# Scalance S615 Maschinennetz und PC-Netz trennen



## dentech (11 November 2015)

Hallo Leute,

ich möchte mit einem Scalance S615 das Maschinennetz und unser PC-Netz trennen. Habe nach der Anleitung 2  VLan's erstellt. 

P5 - PC Netz                  IP 192.168.80.127 Subnet 255.255.255.0
P1-P4 - Maschinennetz   IP 192.168.0.1 Subnet 255.255.255.0

SPS, HMI usw. haben IPs 192.168.0.2 usw.

Ich möchte über den PC Netz Port auch Programme übertragen können usw.

Muss ich noch eine Route oder Firewallregeln definieren? Vielleicht hat das schon mal jemand gemacht!
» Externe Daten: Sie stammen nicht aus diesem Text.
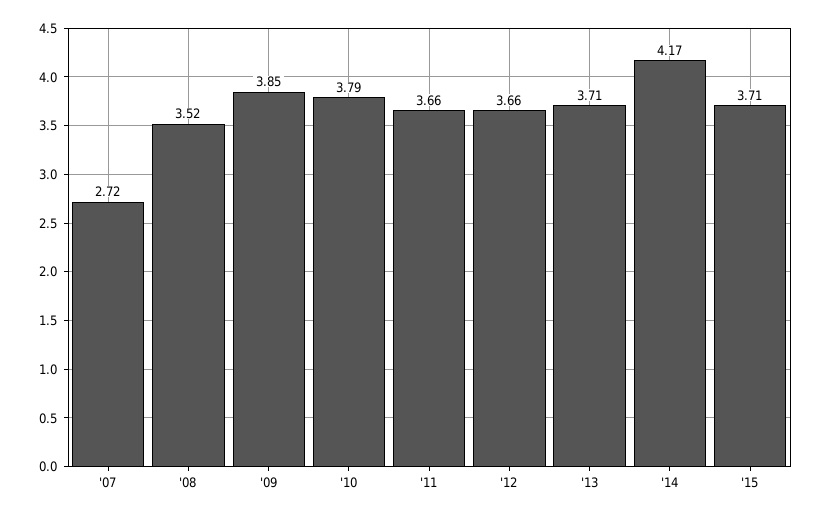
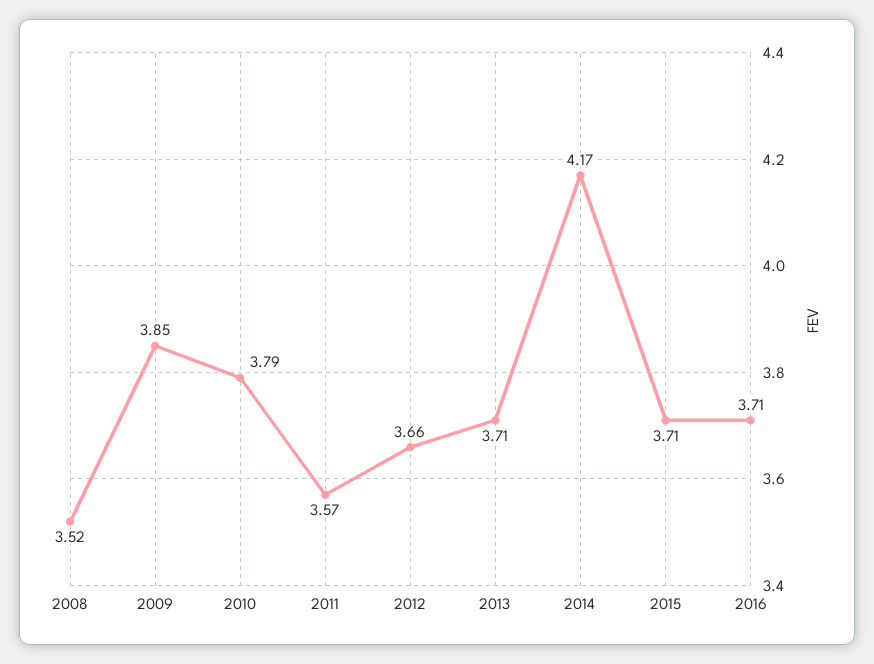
'07: 2.72 -> none
'11: 3.66 -> 3.57
2016: none -> 3.71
PS: Vom PC im PC Netz läßt sich der Scalance nicht mal anpingen


----------



## faust (11 November 2015)

Hallo dentech,

stehe gerade vor einem ähnlichen Problem, mein Scalance S602 scheint auch nicht auf Ping-Anforderungen zu reagieren. Allerdings hängt bei mir noch eine Kunden-VPN-Verbindung dazwischen.
(Ich warte momentan auf Rückmeldung von der Kunden-IT...)

@all:
Der Scalance S sollte aber schon auf ein Ping antworten, wenn man ihn nach der Getting-Started-Anleitung konfiguriert, oder sind dafür weitergehende Einstellungen notwendig?


Gruß, Fred


----------



## dentech (11 November 2015)

Hab gerade auch mal die Firewall ausgeschaltet, trotzdem erreich ich ihn nicht. Werde mal nen Werksreset machen.


----------



## dentech (11 November 2015)

Ping hab ich jetzt hinbekommen, die Dose war nicht gepatcht. Muss ich jetzt noch ne Route von Vlan1 zu Vlan2 einrichten?


----------



## Papaschlumpf (28 September 2021)

Wie sieht denn die Lösung dazu aus?


----------



## Unimog-HeizeR (28 September 2021)

Ich hoffe inständig, dass dieses Problem in den letzten 6 Jahren gelöst wurde!


----------